Scan the lines below for the string "operacionais". Reply with how many match, and no other words.

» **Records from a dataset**
■ ■ ■ ■ ■ ■ ■

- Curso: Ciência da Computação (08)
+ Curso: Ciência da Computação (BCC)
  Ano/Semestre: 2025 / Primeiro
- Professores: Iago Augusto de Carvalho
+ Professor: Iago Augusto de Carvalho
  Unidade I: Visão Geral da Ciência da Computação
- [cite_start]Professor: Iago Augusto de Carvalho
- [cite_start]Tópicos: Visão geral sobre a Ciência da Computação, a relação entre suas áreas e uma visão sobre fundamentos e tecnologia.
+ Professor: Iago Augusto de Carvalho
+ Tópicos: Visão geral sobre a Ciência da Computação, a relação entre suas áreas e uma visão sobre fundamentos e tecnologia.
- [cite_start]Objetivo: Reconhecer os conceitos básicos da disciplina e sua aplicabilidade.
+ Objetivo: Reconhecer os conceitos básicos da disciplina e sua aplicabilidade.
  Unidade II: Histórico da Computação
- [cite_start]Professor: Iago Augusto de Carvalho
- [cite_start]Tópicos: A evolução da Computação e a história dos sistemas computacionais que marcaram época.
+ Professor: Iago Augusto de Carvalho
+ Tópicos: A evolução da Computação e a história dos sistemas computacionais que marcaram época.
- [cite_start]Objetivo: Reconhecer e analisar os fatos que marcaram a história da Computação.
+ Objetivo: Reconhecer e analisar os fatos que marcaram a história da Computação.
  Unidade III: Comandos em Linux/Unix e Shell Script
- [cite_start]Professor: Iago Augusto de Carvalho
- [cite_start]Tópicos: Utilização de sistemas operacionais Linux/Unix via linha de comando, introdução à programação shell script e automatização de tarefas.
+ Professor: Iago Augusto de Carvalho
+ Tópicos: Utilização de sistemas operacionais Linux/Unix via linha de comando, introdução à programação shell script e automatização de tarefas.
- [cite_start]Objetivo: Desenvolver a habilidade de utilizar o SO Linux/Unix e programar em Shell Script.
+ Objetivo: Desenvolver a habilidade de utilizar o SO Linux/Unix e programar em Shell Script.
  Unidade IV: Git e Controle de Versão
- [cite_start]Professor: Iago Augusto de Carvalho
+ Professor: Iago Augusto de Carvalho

■ ■ ■ ■ ■ ■ ■

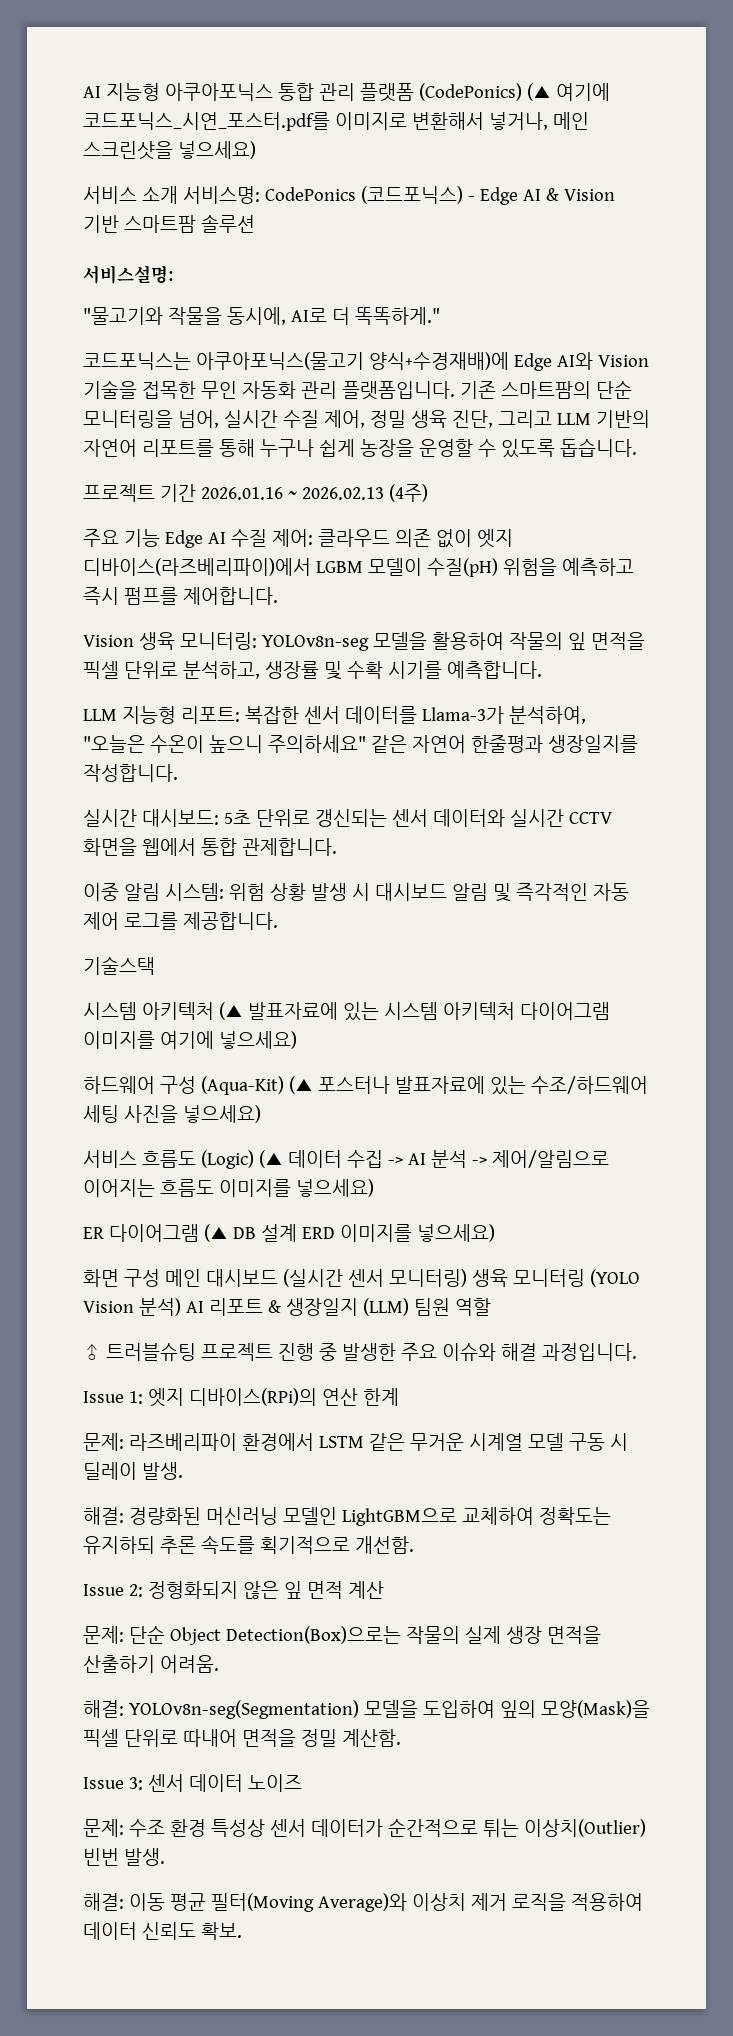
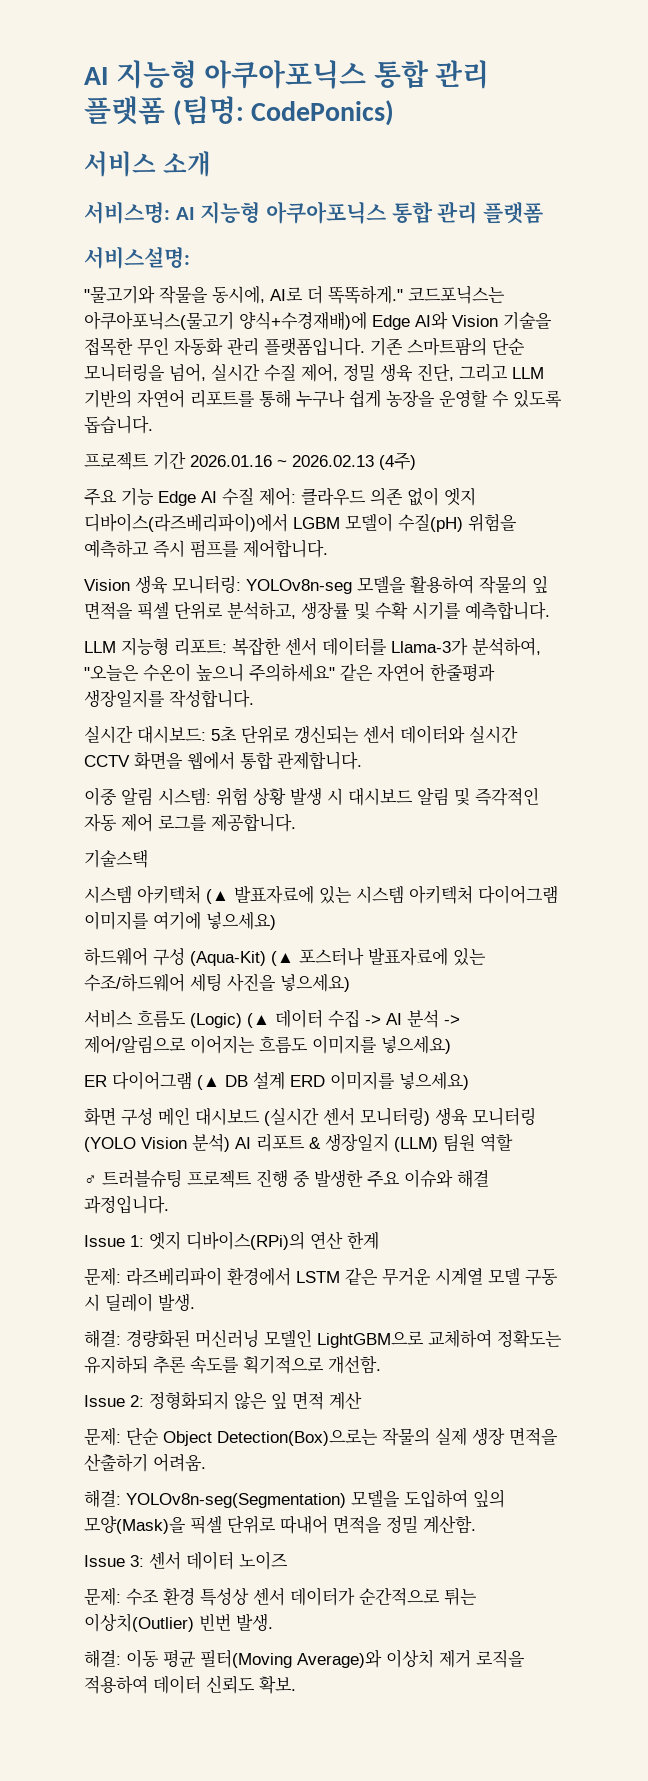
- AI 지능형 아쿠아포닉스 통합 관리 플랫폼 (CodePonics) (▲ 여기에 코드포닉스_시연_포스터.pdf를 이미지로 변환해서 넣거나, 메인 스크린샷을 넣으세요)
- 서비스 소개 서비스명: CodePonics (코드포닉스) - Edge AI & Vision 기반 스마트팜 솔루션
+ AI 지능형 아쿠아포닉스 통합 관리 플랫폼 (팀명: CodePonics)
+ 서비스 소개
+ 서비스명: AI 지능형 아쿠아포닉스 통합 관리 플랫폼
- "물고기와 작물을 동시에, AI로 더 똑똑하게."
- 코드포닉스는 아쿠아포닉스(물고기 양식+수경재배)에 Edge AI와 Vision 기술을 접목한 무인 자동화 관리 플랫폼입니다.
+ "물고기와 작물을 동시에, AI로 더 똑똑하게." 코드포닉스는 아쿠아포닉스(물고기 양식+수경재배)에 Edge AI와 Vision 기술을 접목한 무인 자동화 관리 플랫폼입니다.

■ ■ ■ ■ ■ ■ ■

» **The answer**
2